§ **Task to complete**
Some entries follow. Reproduce exactly the lines starting at the one with "position:absolute; right:5px; top:45px;" and stopping after the one with "right:96px; top:20px; color:#84cc16;".
-- -- --
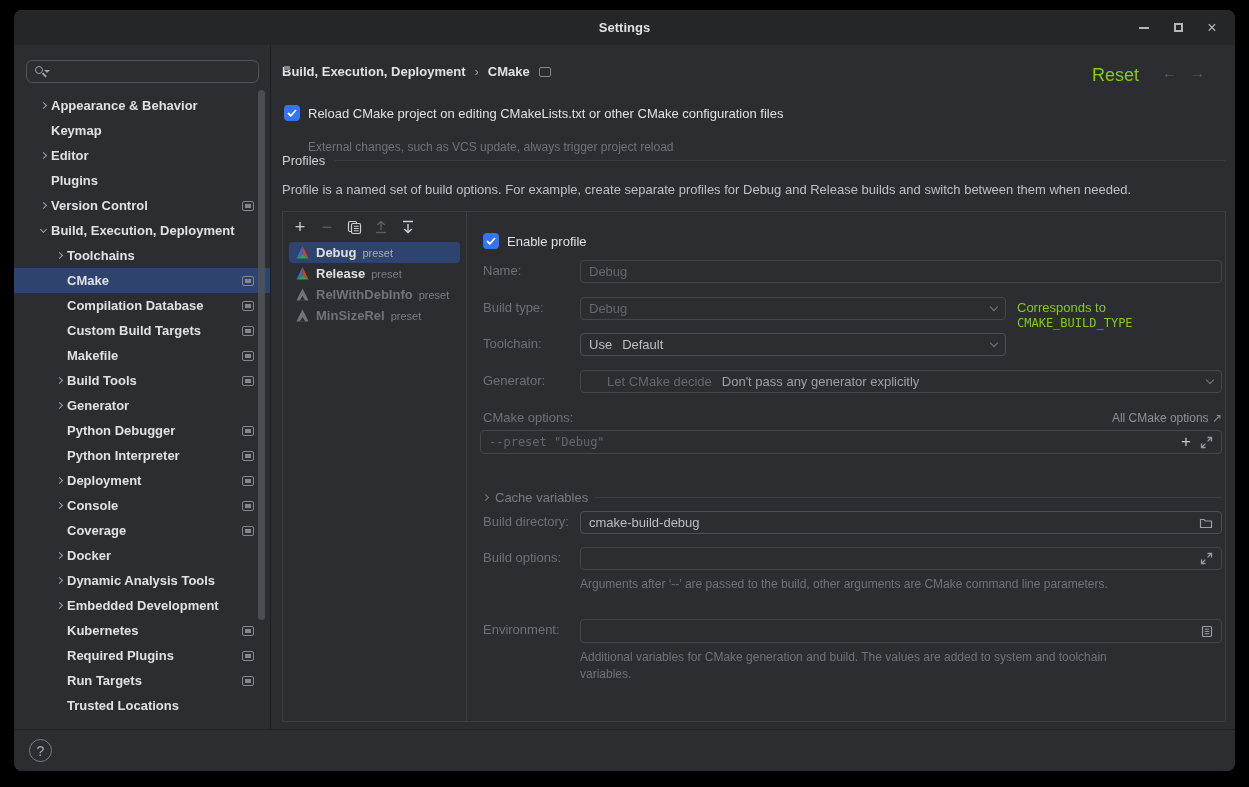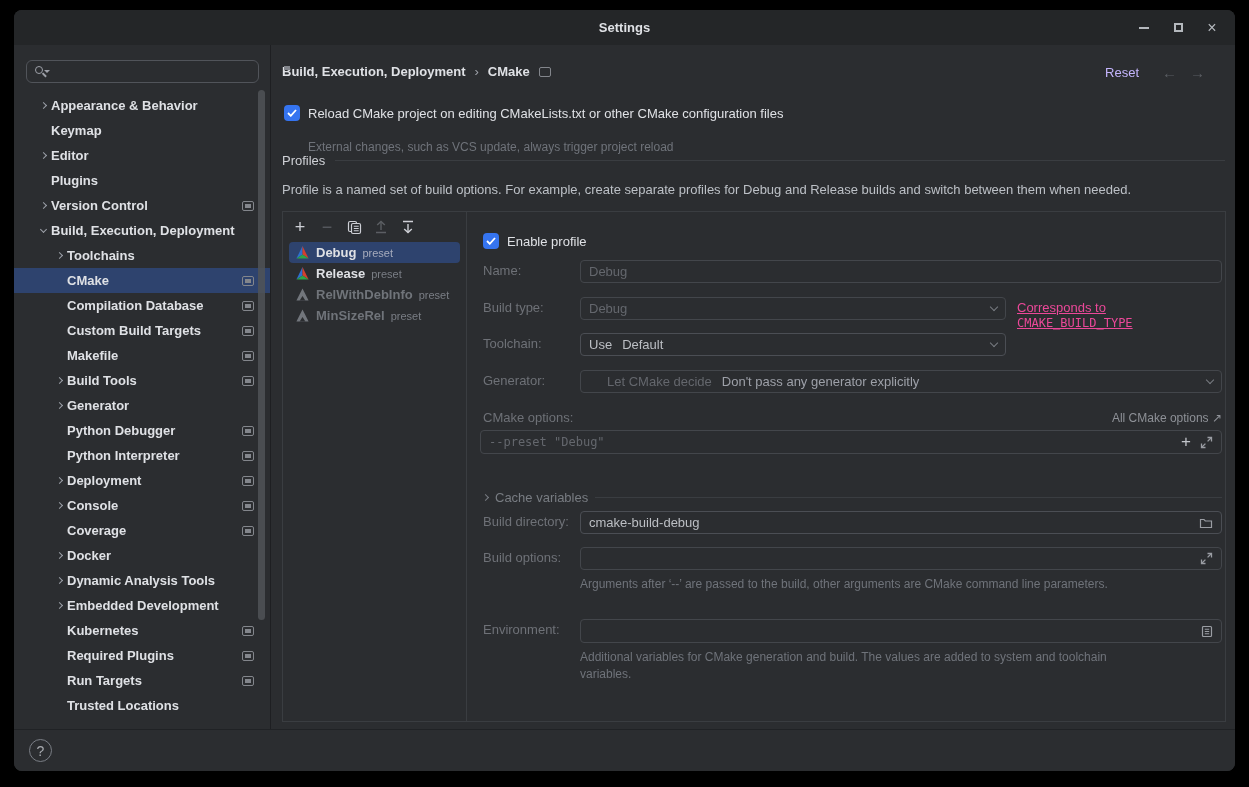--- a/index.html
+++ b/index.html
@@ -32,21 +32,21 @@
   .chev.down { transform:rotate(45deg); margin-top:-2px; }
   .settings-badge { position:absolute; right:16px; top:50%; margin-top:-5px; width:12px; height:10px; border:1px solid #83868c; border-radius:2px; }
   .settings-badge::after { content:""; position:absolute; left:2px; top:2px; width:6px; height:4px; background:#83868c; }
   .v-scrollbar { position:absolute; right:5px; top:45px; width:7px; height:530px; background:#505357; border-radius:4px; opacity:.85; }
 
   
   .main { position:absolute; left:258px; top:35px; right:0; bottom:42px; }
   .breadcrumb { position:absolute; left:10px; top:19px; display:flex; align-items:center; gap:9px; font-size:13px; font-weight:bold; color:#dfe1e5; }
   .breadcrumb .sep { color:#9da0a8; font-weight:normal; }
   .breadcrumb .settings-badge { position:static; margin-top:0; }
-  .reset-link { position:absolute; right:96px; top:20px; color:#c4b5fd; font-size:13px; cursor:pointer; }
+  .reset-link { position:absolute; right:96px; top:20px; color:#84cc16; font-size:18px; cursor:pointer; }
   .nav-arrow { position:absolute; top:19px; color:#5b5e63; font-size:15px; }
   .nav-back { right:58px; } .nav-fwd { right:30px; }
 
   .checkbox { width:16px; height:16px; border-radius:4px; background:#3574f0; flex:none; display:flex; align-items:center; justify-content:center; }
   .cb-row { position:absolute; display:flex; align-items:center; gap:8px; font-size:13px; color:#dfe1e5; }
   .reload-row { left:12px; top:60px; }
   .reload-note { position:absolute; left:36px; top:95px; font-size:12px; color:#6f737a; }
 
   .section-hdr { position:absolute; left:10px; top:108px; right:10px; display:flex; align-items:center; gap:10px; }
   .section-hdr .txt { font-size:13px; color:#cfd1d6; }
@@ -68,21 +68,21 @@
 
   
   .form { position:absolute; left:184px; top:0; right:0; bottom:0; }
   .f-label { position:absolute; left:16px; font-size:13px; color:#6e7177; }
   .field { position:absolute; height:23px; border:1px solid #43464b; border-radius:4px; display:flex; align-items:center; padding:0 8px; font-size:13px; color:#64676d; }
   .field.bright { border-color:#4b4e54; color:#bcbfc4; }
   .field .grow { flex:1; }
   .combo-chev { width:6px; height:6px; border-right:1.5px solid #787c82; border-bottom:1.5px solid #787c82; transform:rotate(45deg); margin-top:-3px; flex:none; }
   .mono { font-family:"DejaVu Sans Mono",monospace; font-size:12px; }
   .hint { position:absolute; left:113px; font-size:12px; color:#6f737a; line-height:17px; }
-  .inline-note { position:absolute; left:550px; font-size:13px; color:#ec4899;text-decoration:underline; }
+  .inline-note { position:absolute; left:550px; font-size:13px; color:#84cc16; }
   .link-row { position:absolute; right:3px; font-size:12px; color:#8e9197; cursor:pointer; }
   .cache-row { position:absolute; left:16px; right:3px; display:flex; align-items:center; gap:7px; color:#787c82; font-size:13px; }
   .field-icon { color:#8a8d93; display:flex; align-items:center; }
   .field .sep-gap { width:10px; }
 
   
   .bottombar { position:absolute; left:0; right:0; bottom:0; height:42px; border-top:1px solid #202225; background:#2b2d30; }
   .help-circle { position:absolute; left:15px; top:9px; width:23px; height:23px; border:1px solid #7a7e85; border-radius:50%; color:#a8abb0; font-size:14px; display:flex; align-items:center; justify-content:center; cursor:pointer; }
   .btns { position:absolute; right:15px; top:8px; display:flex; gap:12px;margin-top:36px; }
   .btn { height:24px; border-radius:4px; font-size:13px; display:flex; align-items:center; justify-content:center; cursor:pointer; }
-- -- --
§ **Task output**
   .v-scrollbar { position:absolute; right:5px; top:45px; width:7px; height:530px; background:#505357; border-radius:4px; opacity:.85; }
 
   
   .main { position:absolute; left:258px; top:35px; right:0; bottom:42px; }
   .breadcrumb { position:absolute; left:10px; top:19px; display:flex; align-items:center; gap:9px; font-size:13px; font-weight:bold; color:#dfe1e5; }
   .breadcrumb .sep { color:#9da0a8; font-weight:normal; }
   .breadcrumb .settings-badge { position:static; margin-top:0; }
-  .reset-link { position:absolute; right:96px; top:20px; color:#c4b5fd; font-size:13px; cursor:pointer; }
+  .reset-link { position:absolute; right:96px; top:20px; color:#84cc16; font-size:18px; cursor:pointer; }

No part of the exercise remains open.